Target boosted its guidance for the second quarter after its campaign to revitalize the brand pushed sales higher and boosted customer traffic.
The rosier outlook pushed the entire beleaguered retail sector higher, with the indexes that track department stores and specialty retail stores leading the S&P 500 on Thursday.
Target expects a modest increase in sales at existing stores, reversing four consecutive quarters of declines for that measure.
The Minneapolis company had said in May that it expected a decline in the low single digits for the quarter. It also said it expects second-quarter profits to be at the high end of its previous per-share guidance of between 95 cents and $1.15 per share.

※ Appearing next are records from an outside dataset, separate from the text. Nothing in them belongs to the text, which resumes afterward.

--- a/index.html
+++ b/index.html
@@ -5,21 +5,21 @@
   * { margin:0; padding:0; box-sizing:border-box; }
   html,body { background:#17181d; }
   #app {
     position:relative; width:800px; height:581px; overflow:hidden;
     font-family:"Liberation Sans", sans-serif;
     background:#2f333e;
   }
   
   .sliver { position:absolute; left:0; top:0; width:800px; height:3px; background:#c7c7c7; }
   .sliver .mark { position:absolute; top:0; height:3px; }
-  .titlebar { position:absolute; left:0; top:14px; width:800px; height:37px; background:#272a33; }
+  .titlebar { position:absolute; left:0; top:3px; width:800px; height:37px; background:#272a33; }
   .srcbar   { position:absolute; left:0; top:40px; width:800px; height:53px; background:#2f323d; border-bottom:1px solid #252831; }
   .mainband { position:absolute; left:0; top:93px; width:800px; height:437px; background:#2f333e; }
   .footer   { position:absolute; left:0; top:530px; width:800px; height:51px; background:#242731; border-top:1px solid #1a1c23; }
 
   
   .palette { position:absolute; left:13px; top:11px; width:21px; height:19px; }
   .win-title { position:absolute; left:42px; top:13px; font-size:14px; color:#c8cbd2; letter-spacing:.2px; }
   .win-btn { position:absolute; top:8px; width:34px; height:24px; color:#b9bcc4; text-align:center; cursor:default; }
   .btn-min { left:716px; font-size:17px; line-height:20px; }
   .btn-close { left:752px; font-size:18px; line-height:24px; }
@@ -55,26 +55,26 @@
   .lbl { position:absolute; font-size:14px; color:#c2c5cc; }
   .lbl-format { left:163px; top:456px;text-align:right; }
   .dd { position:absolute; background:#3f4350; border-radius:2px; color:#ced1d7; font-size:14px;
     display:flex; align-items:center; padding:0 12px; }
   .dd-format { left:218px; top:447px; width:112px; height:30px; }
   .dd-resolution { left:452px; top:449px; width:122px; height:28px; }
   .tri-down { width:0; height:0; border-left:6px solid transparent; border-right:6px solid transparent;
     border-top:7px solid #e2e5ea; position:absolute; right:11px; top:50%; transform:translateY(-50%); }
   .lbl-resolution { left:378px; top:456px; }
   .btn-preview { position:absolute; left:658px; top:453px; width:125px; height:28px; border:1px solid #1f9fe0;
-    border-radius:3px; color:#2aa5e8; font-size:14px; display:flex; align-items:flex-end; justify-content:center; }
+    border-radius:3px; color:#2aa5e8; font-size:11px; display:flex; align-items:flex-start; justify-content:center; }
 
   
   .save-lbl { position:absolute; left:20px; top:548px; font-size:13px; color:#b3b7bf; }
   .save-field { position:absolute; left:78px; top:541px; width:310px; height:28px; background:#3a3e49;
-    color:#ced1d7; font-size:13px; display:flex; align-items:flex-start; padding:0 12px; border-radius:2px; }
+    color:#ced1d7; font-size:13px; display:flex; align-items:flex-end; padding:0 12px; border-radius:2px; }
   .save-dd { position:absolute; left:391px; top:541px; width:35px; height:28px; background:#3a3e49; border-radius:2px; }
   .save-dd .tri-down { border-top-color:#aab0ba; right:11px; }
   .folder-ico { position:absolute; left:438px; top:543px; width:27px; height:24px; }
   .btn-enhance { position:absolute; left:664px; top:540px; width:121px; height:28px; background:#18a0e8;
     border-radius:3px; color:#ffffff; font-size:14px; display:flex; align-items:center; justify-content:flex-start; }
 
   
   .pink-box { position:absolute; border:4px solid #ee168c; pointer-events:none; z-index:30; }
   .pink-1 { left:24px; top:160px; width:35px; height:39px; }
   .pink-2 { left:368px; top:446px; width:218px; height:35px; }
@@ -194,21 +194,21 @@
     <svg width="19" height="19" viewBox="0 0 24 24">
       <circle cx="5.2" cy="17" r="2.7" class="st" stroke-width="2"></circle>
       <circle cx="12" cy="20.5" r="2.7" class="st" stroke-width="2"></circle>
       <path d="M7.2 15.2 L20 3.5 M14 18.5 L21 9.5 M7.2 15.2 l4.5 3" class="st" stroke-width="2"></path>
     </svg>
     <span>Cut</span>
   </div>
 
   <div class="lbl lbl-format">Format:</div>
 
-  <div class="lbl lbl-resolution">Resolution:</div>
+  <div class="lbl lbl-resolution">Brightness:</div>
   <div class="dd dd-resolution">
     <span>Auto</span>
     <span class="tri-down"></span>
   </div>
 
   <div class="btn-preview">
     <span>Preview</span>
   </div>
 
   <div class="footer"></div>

It's an encouraging sign that efforts to increase the range of exclusive brands under its roof, push an everyday, low-price message and improve customers' experience online and in stores, are working. The company still faces stiff competition from Walmart and Amazon.com.
"Our team is energized and focused on enhancing and modernizing the Target shopping experience, and our guests are responding," said CEO Brian Cornell in a company release.

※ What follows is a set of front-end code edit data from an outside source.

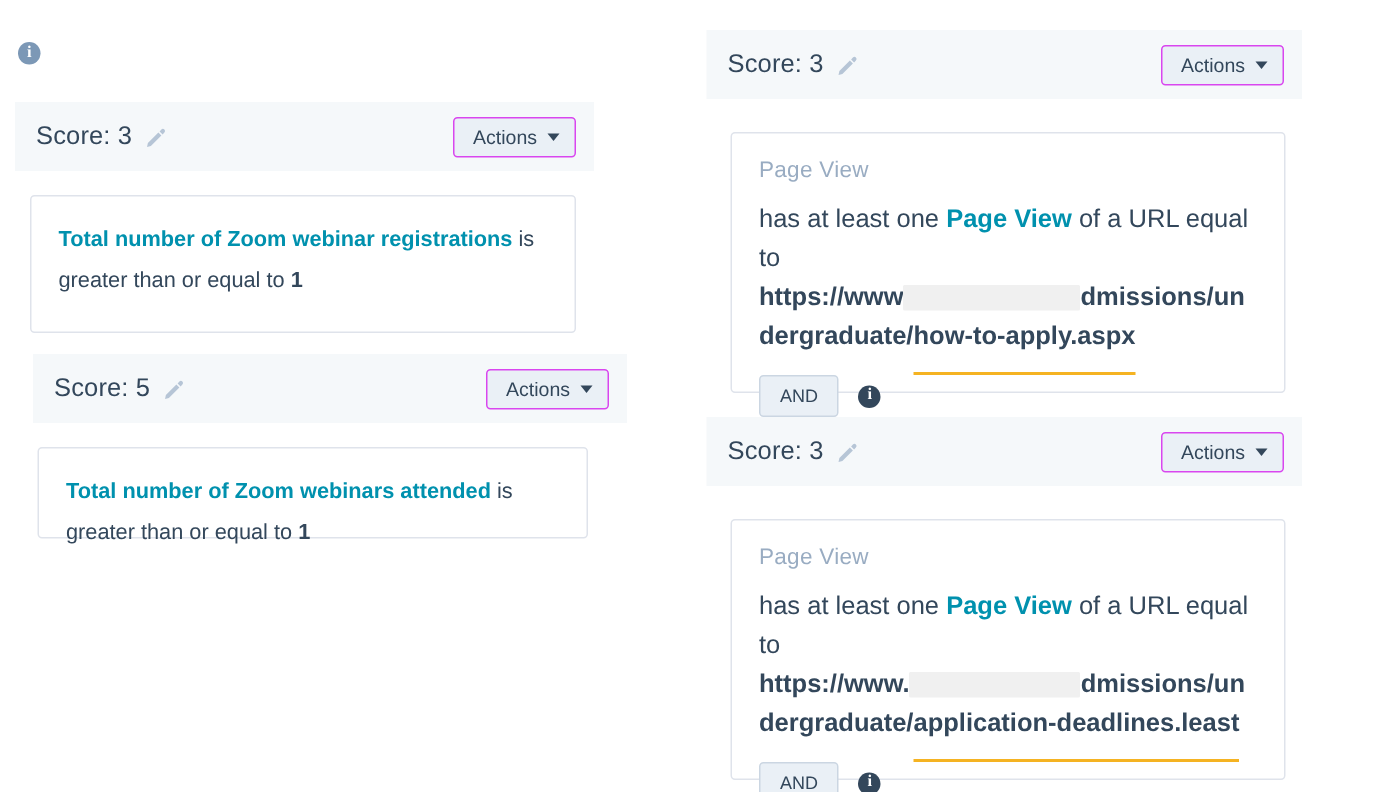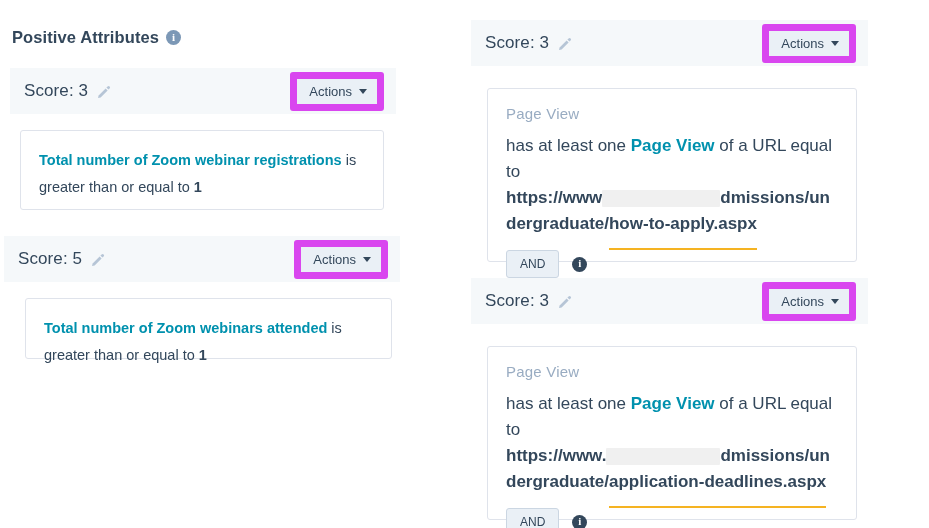--- a/index.html
+++ b/index.html
@@ -42,21 +42,21 @@
     width: 16px;
     height: 16px;
     margin-left: 8px;
     position: relative;
     top: 2px;
     flex: 0 0 auto;
   }
   .spacer { flex: 1 1 auto; }
 
   .actions-button {
-    border: 7px solid #d946ef;
+    border: 1px solid #d946ef;
     background: #eaf0f6;
     border-radius: 3px;
     color: #33475b;
     font-size: 13px;
     padding: 6px 10px 6px 12px;
     display: inline-flex;
     align-items: center;
     gap: 7px;
     line-height: 1;
     white-space: nowrap;
@@ -171,21 +171,20 @@
     padding: 7px 13px;
     line-height: 1;
     cursor: pointer;
     font-family: "Liberation Sans", sans-serif;
   }
 </style>
 </head>
 <body>
 
 <div class="page-title">
-  <span>Positive Attributes</span>
   <span class="info-icon">
       <span>i</span>
     </span>
 </div>
 
 <div class="score-card" style="left:10px; top:68px; width:386px;">
   <div class="card-header">
     <span class="score-label">Score: 3</span>
     <span class="pencil-icon">
       <svg viewBox="0 0 16 16" width="16" height="16" aria-hidden="true">
@@ -194,27 +193,27 @@
       </svg>
     </span>
     <span class="spacer"></span>
     <button class="actions-button">
       <span>Actions</span>
       <span class="caret"></span>
     </button>
   </div>
 </div>
 
-<div class="condition-box" style="left:20px; top:130px; width:364px; height:80px; padding:16px 18px;">
+<div class="condition-box" style="left:20px; top:130px; width:364px; height:92px; padding:16px 18px;">
   <div class="cond-text">
     <span class="cond-prop">Total number of Zoom webinar registrations</span><span class="cond-op"> is greater than or equal to </span><span class="cond-val">1</span>
   </div>
 </div>
 
-<div class="score-card" style="left:4px; top:236px; width:396px;">
+<div class="score-card" style="left:22px; top:236px; width:396px;">
   <div class="card-header">
     <span class="score-label">Score: 5</span>
     <span class="pencil-icon">
       <svg viewBox="0 0 16 16" width="16" height="16" aria-hidden="true">
         <path d="M11.6 1.4a1.4 1.4 0 0 1 2 2L12.4 4.6 10.4 2.6 11.6 1.4z" fill="#b6c5d6"></path>
         <path d="M9.6 3.4l2 2L4.6 12.4 2 13l.6-2.6L9.6 3.4z" fill="#b6c5d6"></path>
       </svg>
     </span>
     <span class="spacer"></span>
     <button class="actions-button">
@@ -275,21 +274,21 @@
       <span>Actions</span>
       <span class="caret"></span>
     </button>
   </div>
 </div>
 
 <div class="condition-box" style="left:487px; top:346px; width:370px; height:174px; padding:16px 18px;">
   <div class="filter-title">Page View</div>
   <div class="filter-text">
     <span>has at least one </span><span class="link-token">Page View</span><span> of a URL equal to</span><br>
-    <span class="url-bold">https://www.</span><span class="redacted" style="width:114px;height:17px;"></span><span class="url-bold">dmissions/undergraduate/</span><span class="url-underline">application-deadlines.aspx</span>
+    <span class="url-bold">https://www.</span><span class="redacted" style="width:114px;height:17px;"></span><span class="url-bold">dmissions/undergraduate/</span><span class="url-underline">application-deadlines.least</span>
   </div>
   <div class="and-row">
     <button class="and-button">AND</button>
     <span class="info-icon dark">
         <span>i</span>
       </span>
   </div>
 </div>
 
 </body></html>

Cornell said that the May launch of a brand called Cloud Island, which offers nursery decor has been a success. The company is also set to launch four more exclusive brands in home and clothing in the next few months, part of bigger plan to offer 12 new exclusive store brands by the end of 2018.
Target releases its second-quarter financial results next month.
Shares rose 3 percent midday trading, and the stock in almost every retailer tagged along.
The sector has been hammered this year. The multiline retail index of which Target is a part has tumbled 19 percent so far in 2017, with most of the news on the retail front being awful. It led all gainers Thursday.